Tasse 2.0, esattori alla riscossa!

C’era da aspettarselo, in fondo ci hanno messo molto tempo ad inventarsi quest’utilizzo dei social network… ma andiamo con ordine e riferiamoci, per esempio, a Facebook che in Italia continua a spopolare.

Qual’è lo stato attuale di Facebook? Milioni di account, con milioni di dati personali a disposizione di tutti, fotografie accessibili non solo dagli amici, notizie spesso assai precise su viaggi, spostamenti, acquisti importanti. Insomma, un ritratto molto interessante della società italiana “connected”, che è anche presumibilmente quella maggiormente abbiente.

Ora, chi può essere interessato a tutto questo patrimonio di informazioni e dati? Certamente gli amici ed i conoscenti, certamente i tanti curiosi che – avendo tempo da perdere – si divertono a sbirciare nella vita altrui, ma anche altre categorie di “utenti”… Ed è di questi giorni la notizia che ufficializza in Belgio l’ingresso degli esattori sui social network, alla ricerca di auto di lusso, di panfili e di attici imprudentemente esibiti da imprenditori che magari dichiarano meno dei propri dipendenti, o di improbabili nullatenenti che si mostrano per quel che in realtà sono.

In linea di massima l’idea è corretta, visto che pochissimi utenti sono a conoscenza di quanto poco riservati siano le informazioni personali presenti in rete, e di come sia facile ricostruire vita ed abitudini anche di persone sconosciute. Resta da vedere quanto nella realtà sia poi praticabile scandagliare in maniera sistematica i social network come Facebook ed incrociare i dati emersi con le dichiarazioni dei redditi alla ricerca di importanti discrasie.

Il problema, soprattutto qui in Italia, è che appare impraticabile la raccolta “automatica” di dati utili a questo scopo, per cui si dovrebbe ipotizzare la presenza di nutrite squadre di investigatori virtuali, per di più bene istruiti all’uopo; probabilmente alla fine verrà fuori solo qualche caso estremo, come quello di qualche “barbone 2.0″ proprietario di elicotteri e jet privati.
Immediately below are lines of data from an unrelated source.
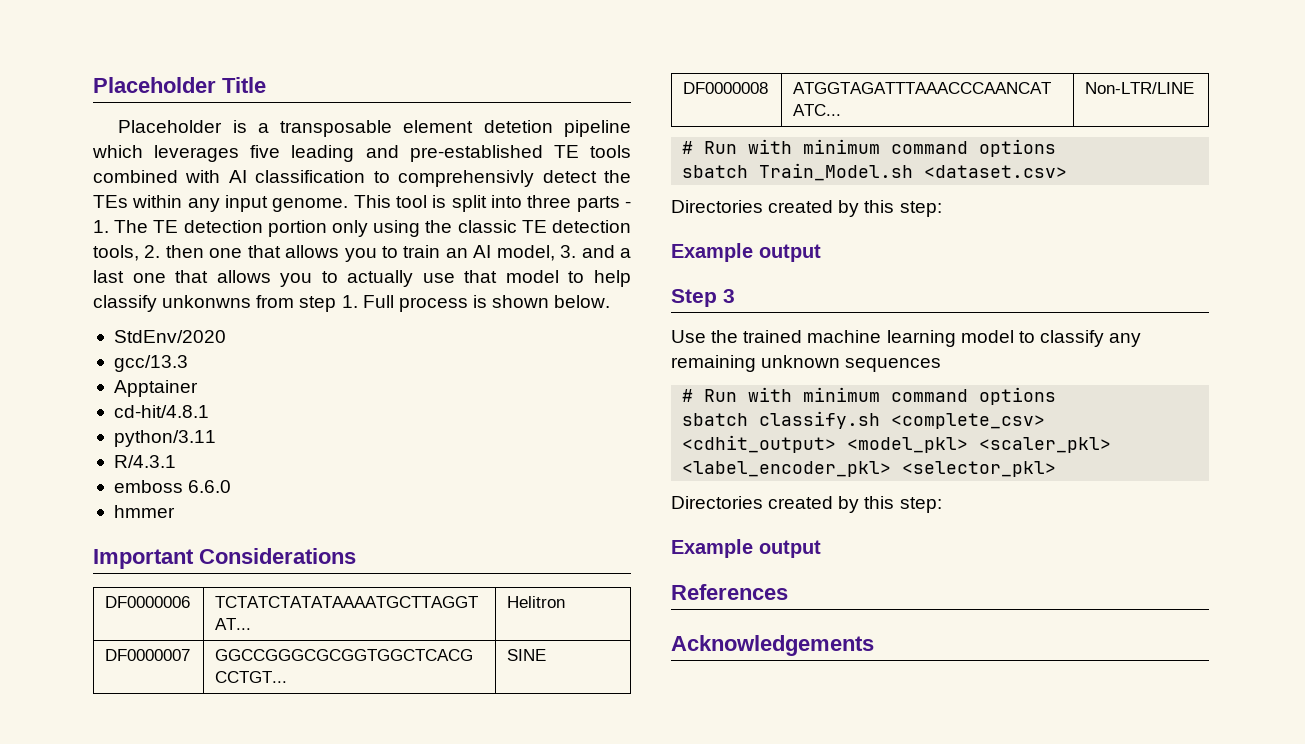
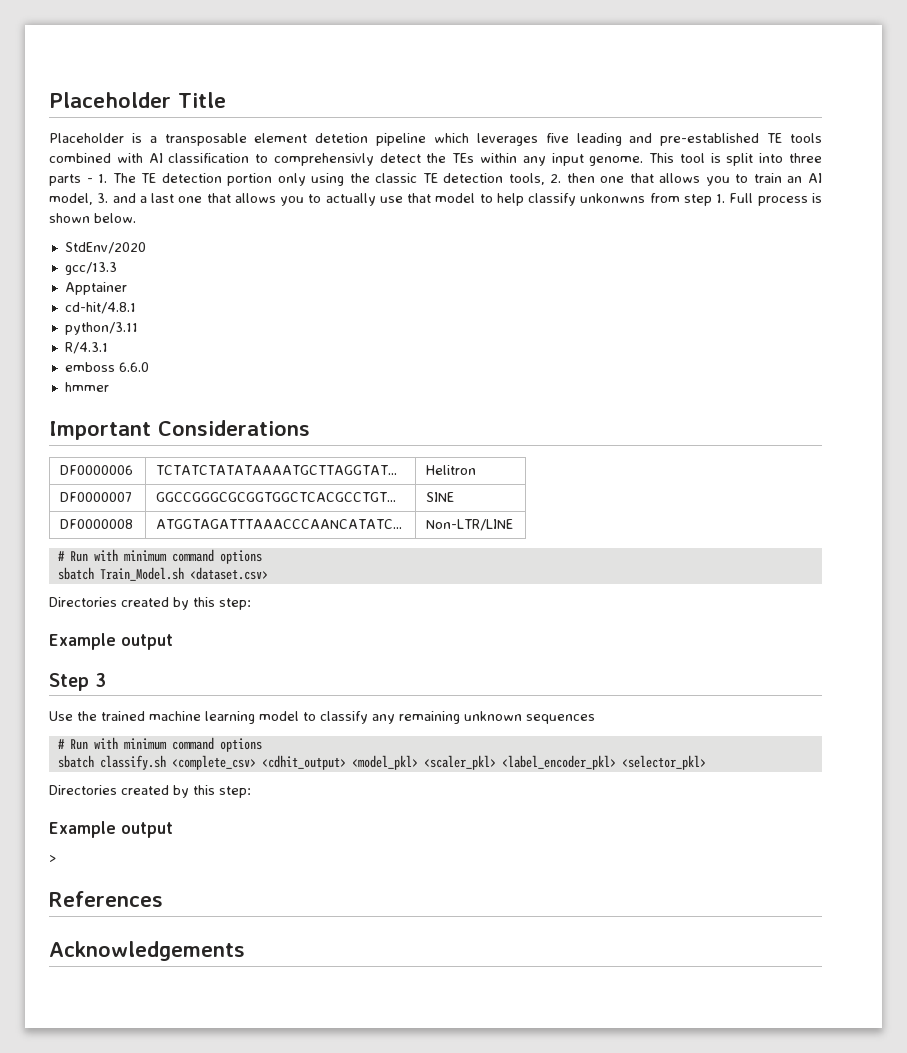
+ >

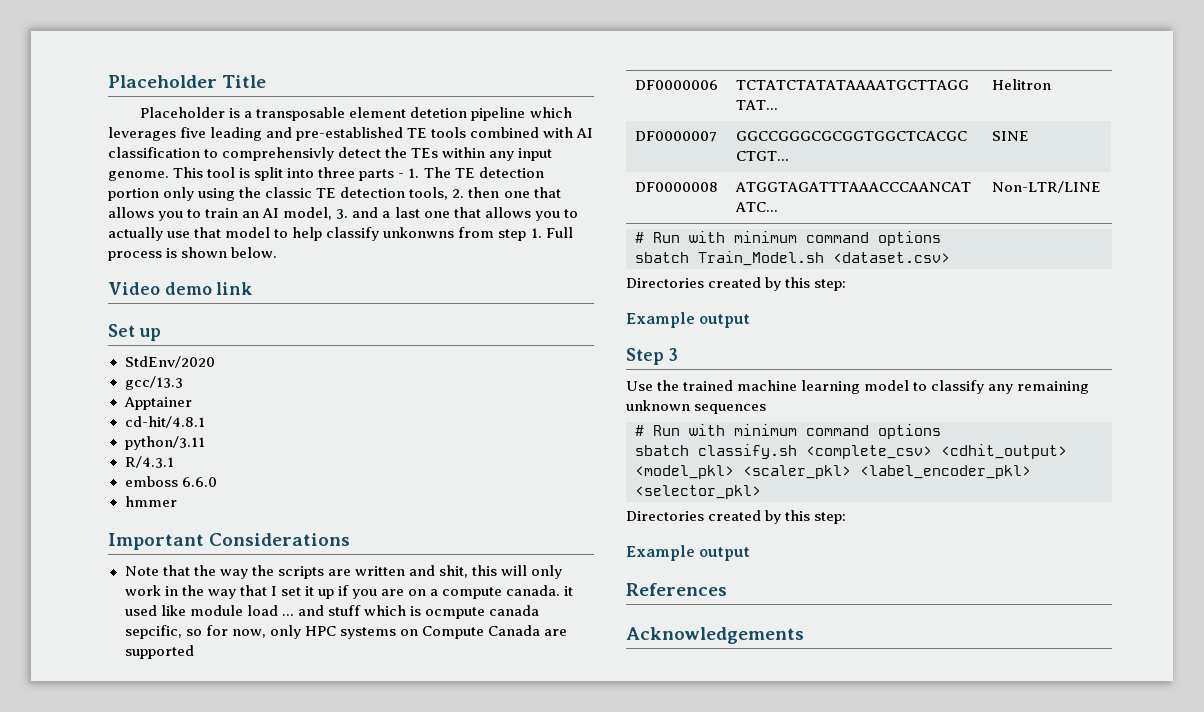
+ Video demo link
+ Set up
+ Note that the way the scripts are written and shit, this will only work in the way that I set it up if you are on a compute canada. it used like module load ... and stuff which is ocmpute canada sepcific, so for now, only HPC systems on Compute Canada are supported
- >

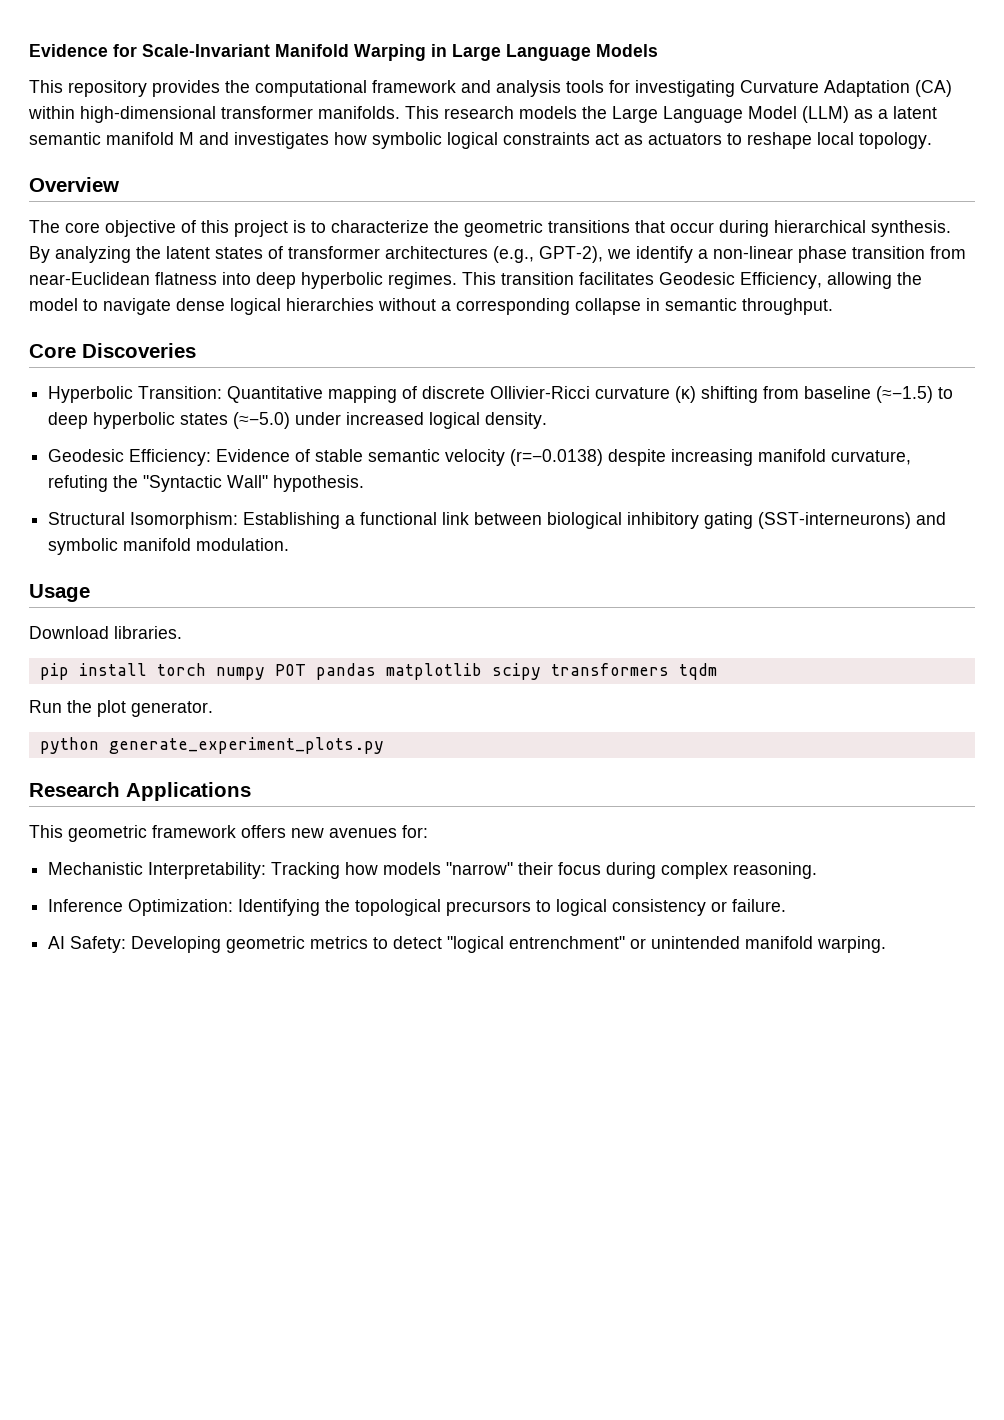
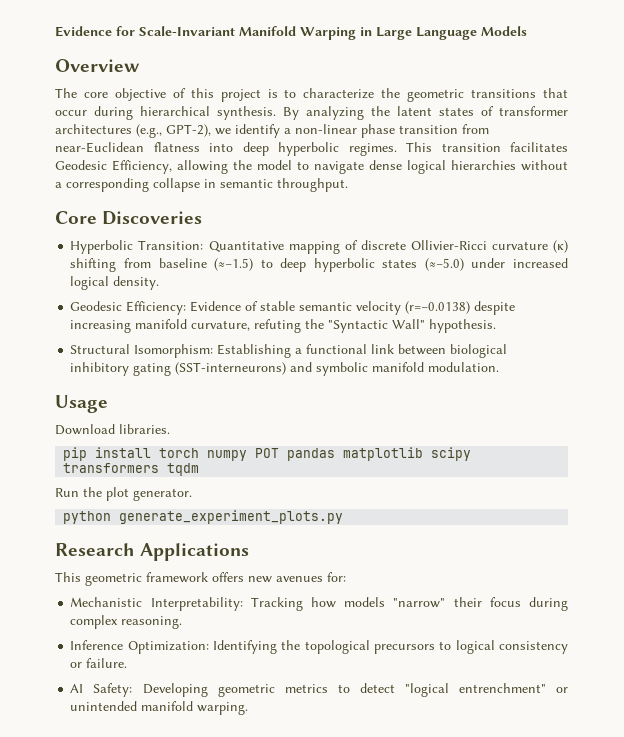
- This repository provides the computational framework and analysis tools for investigating Curvature Adaptation (CA) within high-dimensional transformer manifolds. This research models the Large Language Model (LLM) as a latent semantic manifold M and investigates how symbolic logical constraints act as actuators to reshape local topology.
Ma la notizia dovrebbe comunque fare riflettere sulla facilità con cui milioni di utenti si fidano degli “amici” incintrati nei social network, e sono generalmente propensi a condividere con loro – in realtà con tutti gli utenti – informazioni che di certo non confiderebbero al vicino di casa!

2 commenti.

  1. L’analisi è precisa e condivisibile, ma dimentica una variabile importante….a voglia di apparire tipica della civiltà delle immagini… io direi che si ostentano, attraverso la condivisione, delle informazioni, lo status…. tutto chiaramente da verificare….

  2. Giustissimo, ed è proprio su questo bisogno di apparire che fondano parte della loro fortuna queste applicazioni di tipo “sociale”. Nulla di male, per carità, semplicemente uno specchio – non molto deformante – di una bella fetta della società.